**WHAT IS BEING ASKED:** Consider the listing below. Extract exactly the lines from the line containing "moved [96,1519,907,2306] ->" to the line containing "none -> [34,892,336,952]", both included.

**DATASET CONTENT:**
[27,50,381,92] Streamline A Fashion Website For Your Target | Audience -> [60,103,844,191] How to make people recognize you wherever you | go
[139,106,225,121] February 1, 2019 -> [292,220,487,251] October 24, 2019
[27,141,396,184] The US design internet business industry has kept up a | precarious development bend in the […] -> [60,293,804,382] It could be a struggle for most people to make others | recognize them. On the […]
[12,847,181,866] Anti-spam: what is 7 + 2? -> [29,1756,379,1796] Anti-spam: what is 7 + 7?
* * *
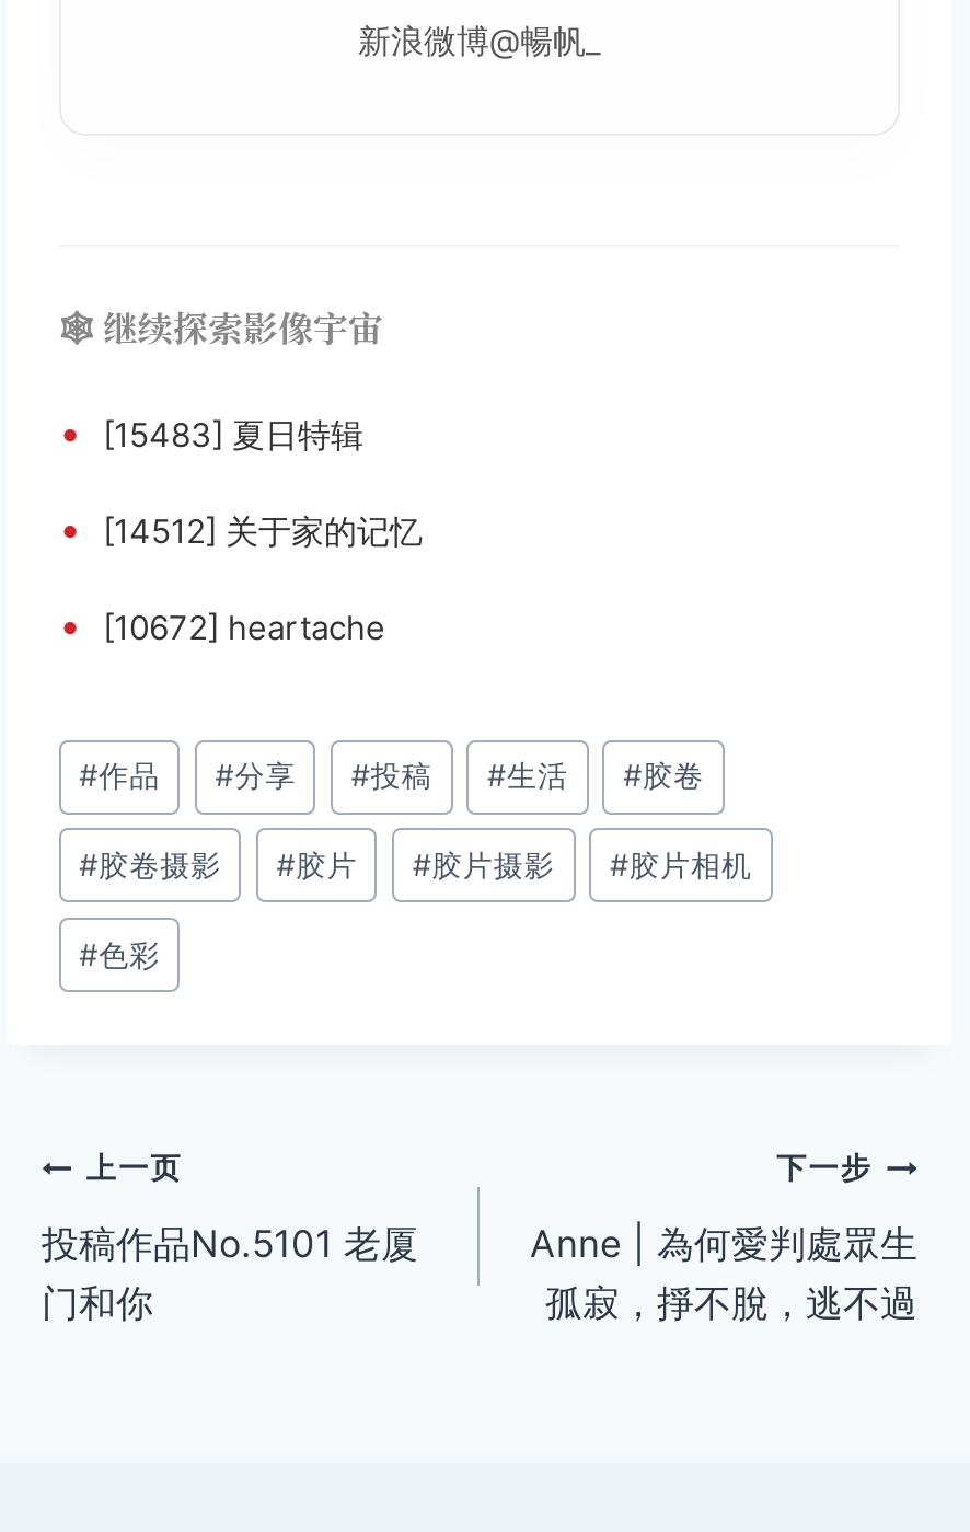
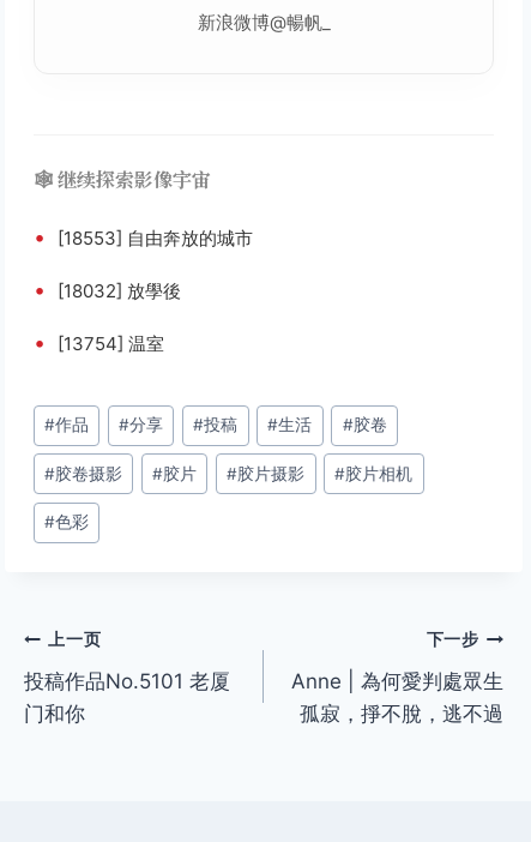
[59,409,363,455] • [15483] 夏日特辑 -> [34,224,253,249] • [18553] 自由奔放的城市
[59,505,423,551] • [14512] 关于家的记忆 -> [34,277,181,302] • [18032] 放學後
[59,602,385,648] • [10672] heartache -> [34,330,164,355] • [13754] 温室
==
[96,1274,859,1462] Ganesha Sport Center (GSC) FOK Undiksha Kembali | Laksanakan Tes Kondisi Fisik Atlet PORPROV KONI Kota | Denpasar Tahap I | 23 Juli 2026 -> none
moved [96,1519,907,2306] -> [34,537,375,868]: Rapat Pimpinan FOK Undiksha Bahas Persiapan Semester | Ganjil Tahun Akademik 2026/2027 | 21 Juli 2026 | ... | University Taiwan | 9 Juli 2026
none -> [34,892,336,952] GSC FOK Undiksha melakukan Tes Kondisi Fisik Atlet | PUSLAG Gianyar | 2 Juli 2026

**OUTPUT BELOW:**
moved [96,1519,907,2306] -> [34,537,375,868]: Rapat Pimpinan FOK Undiksha Bahas Persiapan Semester | Ganjil Tahun Akademik 2026/2027 | 21 Juli 2026 | ... | University Taiwan | 9 Juli 2026
none -> [34,892,336,952] GSC FOK Undiksha melakukan Tes Kondisi Fisik Atlet | PUSLAG Gianyar | 2 Juli 2026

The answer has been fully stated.